Ей хочется крикнуть, что она не страдает. Ей не нужна помощь, она уплывает — в аромат бугенвиллий и миндаля, в запахи жарящегося мяса и какой-то гороховой штуки, которая ей так не понравилась, что она обидела тётку, сказав слово «говно», и сейчас ей вдруг невыносимо стыдно, хотя её разделяет восемьдесят лет — с тёткой, которая искренне любила фалафель и хотела её угостить; она уплывает в закатный свет над крышами, и в тот момент, когда свет отражается от огромного золотого купола, она пари́т над древним городом, который звучит песней, и она в этой песне — самая важная нота.

Мне не нужна помощь и не нужен морфин, хочет сказать она, но губы могут разве что сложиться в улыбку.

* * *
Мама не осталась в Израиле.

— Я Колосова, и Аня будет Колосовой, хотя четверть еврейской крови в ней есть, — мама усмехнулась, — а в ком её нет? Собирать бумажки, пресмыкаться перед этими вашими конторами, а потом начинать с нуля в незнакомой стране — увольте. Нам и дома неплохо.

Девятилетних детей не спрашивают, что они думают о репатриации, Аню не спрашивали, что она думает о белом городе, стекающем с холмов, о розовых небесах, к которым так хочется прикоснуться — как к Стене, — о медовом закате. Сотовый мёд каплет из уст твоих… мёд и молоко под языком твоим… рассадники твои — сад с гранатовыми яблоками, с превосходными плодами… откуда это?

Во время обратного пути — добирались долго, сначала паромом из Хайфы в Афины, потом — трое суток поездом через Болгарию — Аня смотрела на кончики своих пальцев. Розовые.

Ей казалось, они светятся. Ей казалось, что в ней звучит музыка, и незнакомый голос тягуче и медово поёт про гранатовые сады и золотой закатный свет.

Дома Аня сделала из картона и пластилина стену.

— Что это, домик? — мама вытирает пот со лба, на бедре корзина с мокрыми вещами, в другой руке — тряпка.

— Это стена, — объясняет Аня. — Стена Плача. Я буду возле неё плакать.

Последних слов мама не слышит.

* * *
У неё была очень счастливая жизнь.

Почему — была? Она ещё здесь. Она лежит в светлой комнате, ветер колышет занавески и приносит со двора смех и голоса.

Тело умирает, но она не чувствует боли. Внуки не поверят. Её тело — сухое, почти неподвижное, вроде бы воплощает победу смерти над жизнью — деформированный сустав, сведённые спазмом кисти рук, изъеденная пролежнями спина — медсестра качает головой и морщится, обрабатывая раны, — глубокие складки у рта, будто часть лица парализована. Она уже не говорит, только язык слегка шевелится.

Но боли — нет. Есть аромат бугенвиллий и миндаля. Она прикрывает глаза — и на веки ложится нездешний закатный свет.

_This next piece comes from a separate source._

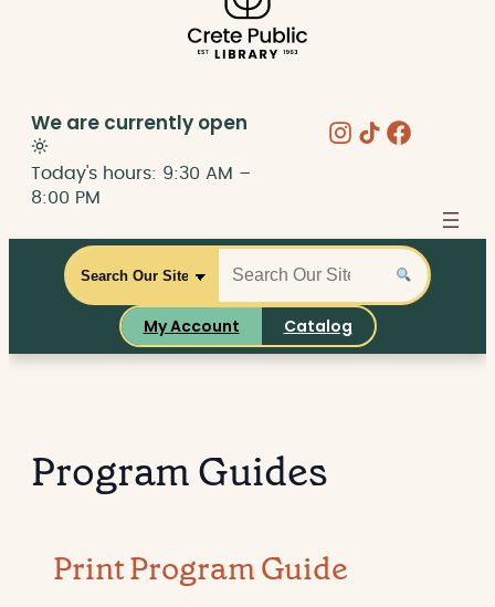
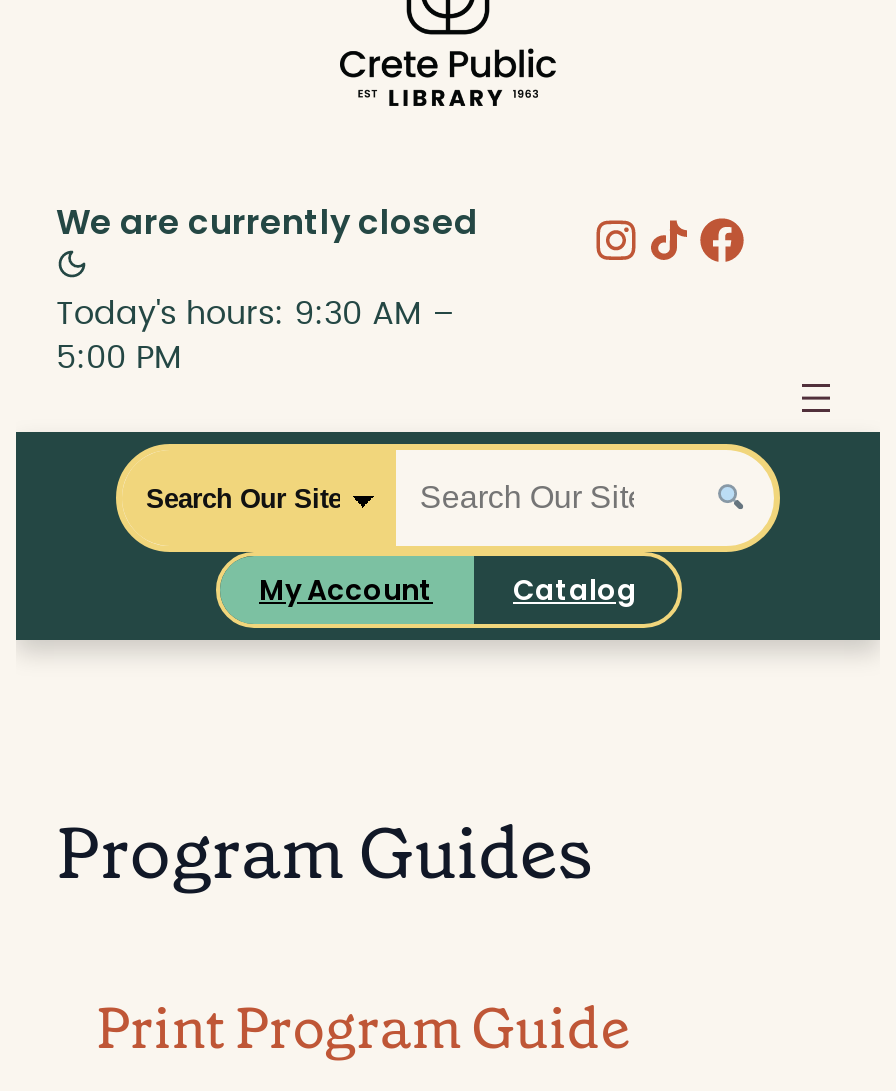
[31,110,248,136] We are currently open -> [56,198,478,246] We are currently closed
[31,189,101,207] 8:00 PM -> [56,342,182,374] 5:00 PM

Мёд и молоко под языком моим. Она шевелит языком. Сладко.

Она улыбается.

* * *
Аня играла в Иерусалим.

Она хотела вернуться. Нет, не на самолёте и не длинным путём — через Афины и Хайфу. Девятилетний ребёнок знает более надёжные и быстрые способы.

На дорожке за школой — там, где бегают стометровку, — кто-то пролил белую краску. На асфальте осталось пятно неправильной формы. Шли дожди, выпадали снега, пятно бледнело, края его расплывались. Аня почему-то знала, что это портал. Она никому не говорила, но если в нужную минуту нужного дня встать на это пятно, зажмуриться, сжать кулачки и сильно-сильно захотеть… можно оказаться в белом городе, стекающем с холмов, побежать, затеряться в лабиринте, пролететь вихрем — мимо лавок со специями и глиняными мисками, трогать шершавые бока гранатов, пить чай из узких стаканов, вдыхать аромат фа-ла-фе-ли, слушать звуки — Аня уже знала слово «фо-не-мы» — певучего языка, шеш, шева, шмонэ, тайша… или тэйша?

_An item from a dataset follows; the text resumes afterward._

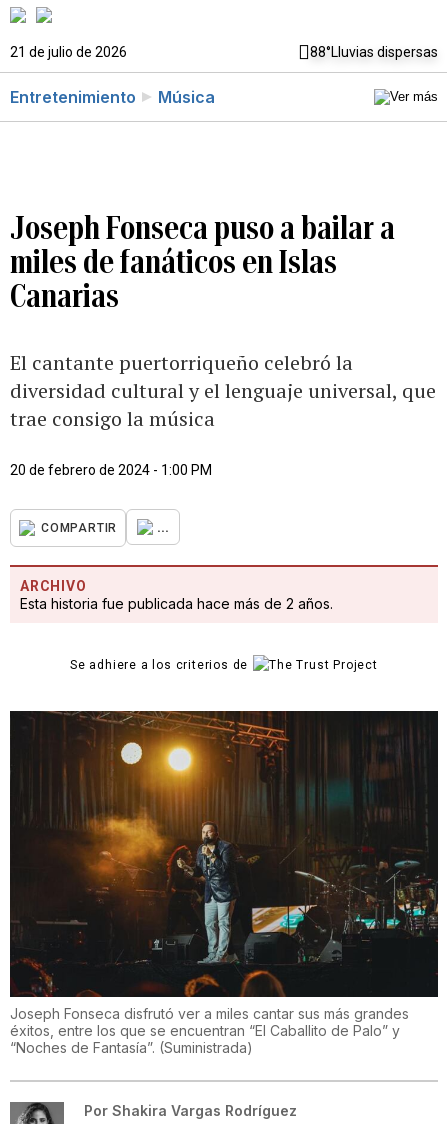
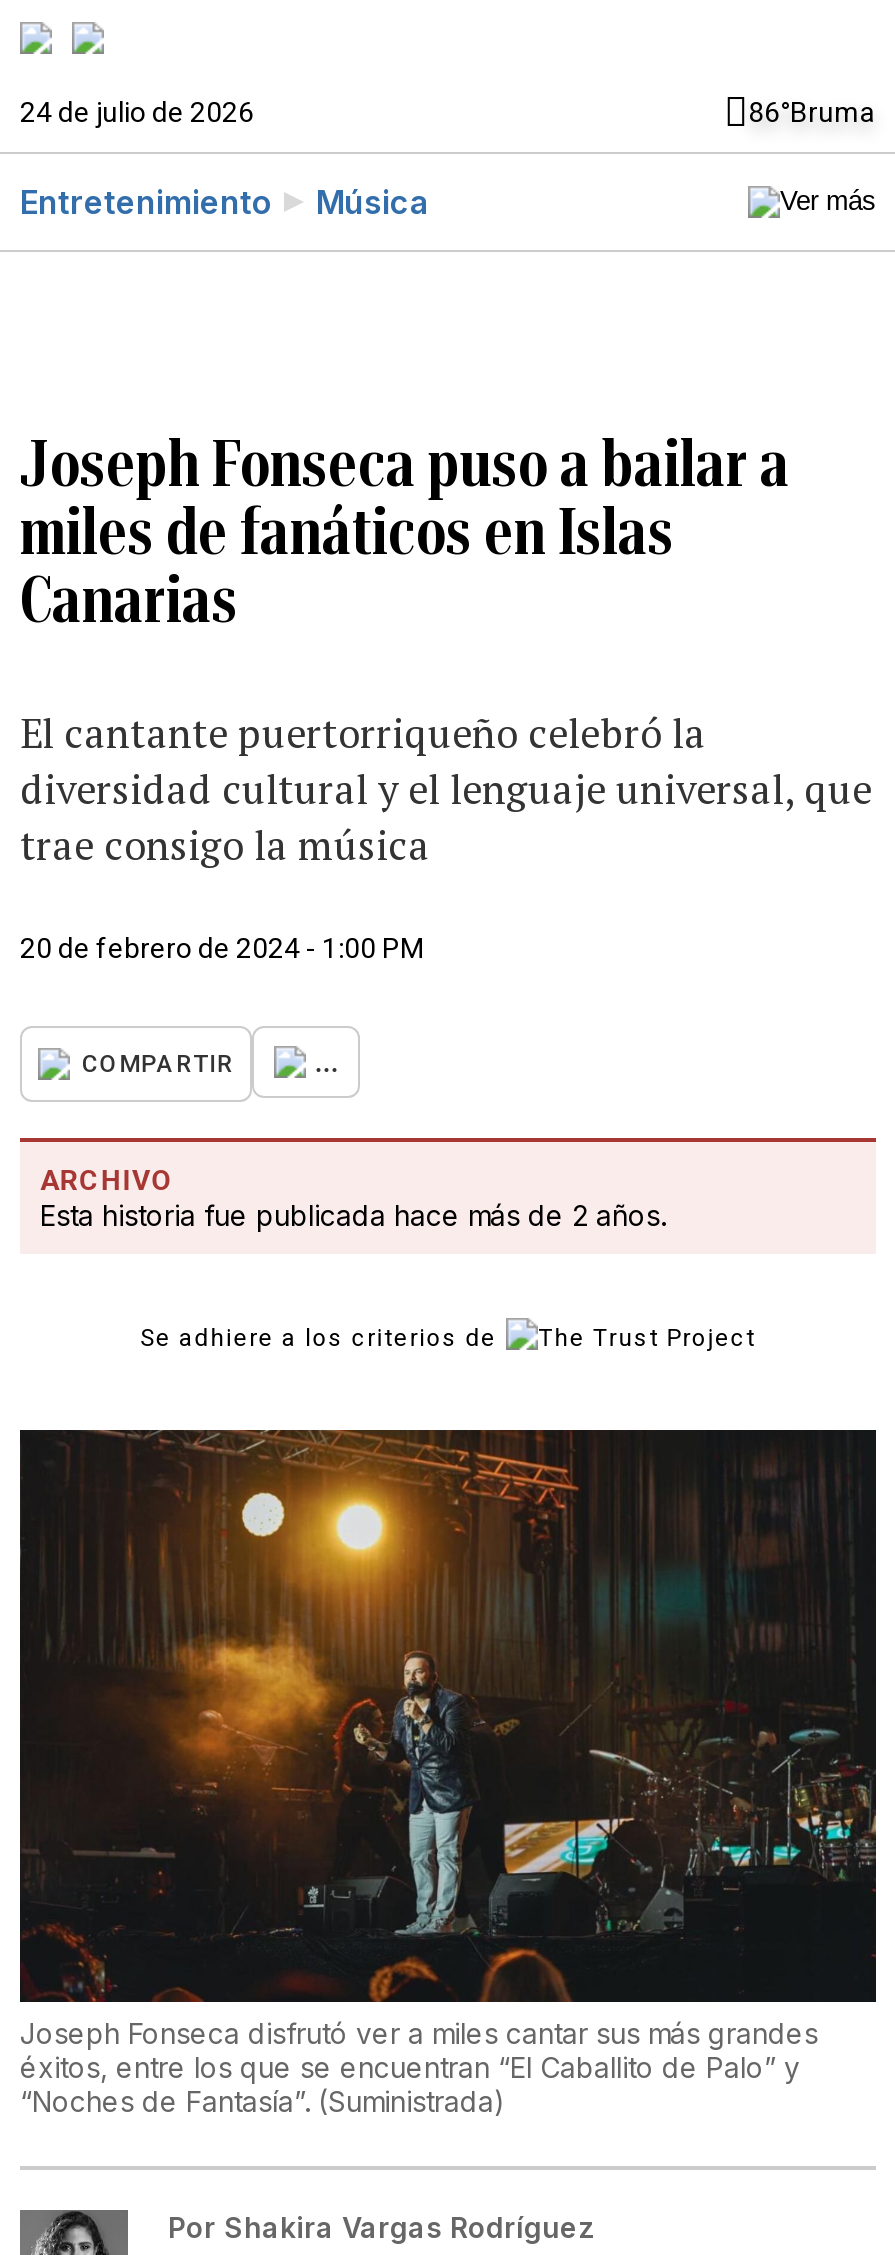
[10,44,438,60] 21 de julio de 2026 | 88°Lluvias dispersas -> [20,96,876,128] 24 de julio de 2026 | 86°Bruma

Её завораживала буква «ш».

Аня стояла на дорожке зажмурившись.

Она понятия не имела, что станет делать в Иерусалиме одна — в девять, десять… двенадцать… пятнадцать лет. После восемнадцати она перестала волноваться. Она могла взять билет на самолёт — в любое время.

Она прожила счастливую жизнь.

чрево твоё — ворох пшеницы, обставленный лилиями

У неё было — есть — много детей. Несчётно больше — внуков.

На корешки книг падает медовый свет. Детские крики во дворе стихли. Уже вечер.

Книги на полках: она стала детским писателем и всю жизнь рассказывала маленьким людям о том, что взрослые считают невозможным, а дети — о, дети знают правду.

Тсс, писала она между строк: это будет наш секрет. Паром и поезд не нужны, когда очень хочется попасть в белый город, стекающий с холма.

Они с Игорем много путешествовали. Они были в Индии, в Таиланде, в Китае, почти во всех европейских странах. Они были и в Израиле. Она снова прикоснулась пальцами к Стене — и снова услышала, что всё хорошо, что ей не о чем просить.

Ре-патри-ация — поиск нового отечества, но ей было незачем искать новое отечество. Разве может быть у ребёнка два отца — биологически?

Я сошла в ореховый сад посмотреть на зелень долины, поглядеть, распустилась ли виноградная лоза, расцвели ли гранатовые яблоки

Она шла по белому городу и улыбалась, Игорю тогда показалось, будто солнце превратило её волосы в золотой ореол. Как нимб, заворожённо подумал он.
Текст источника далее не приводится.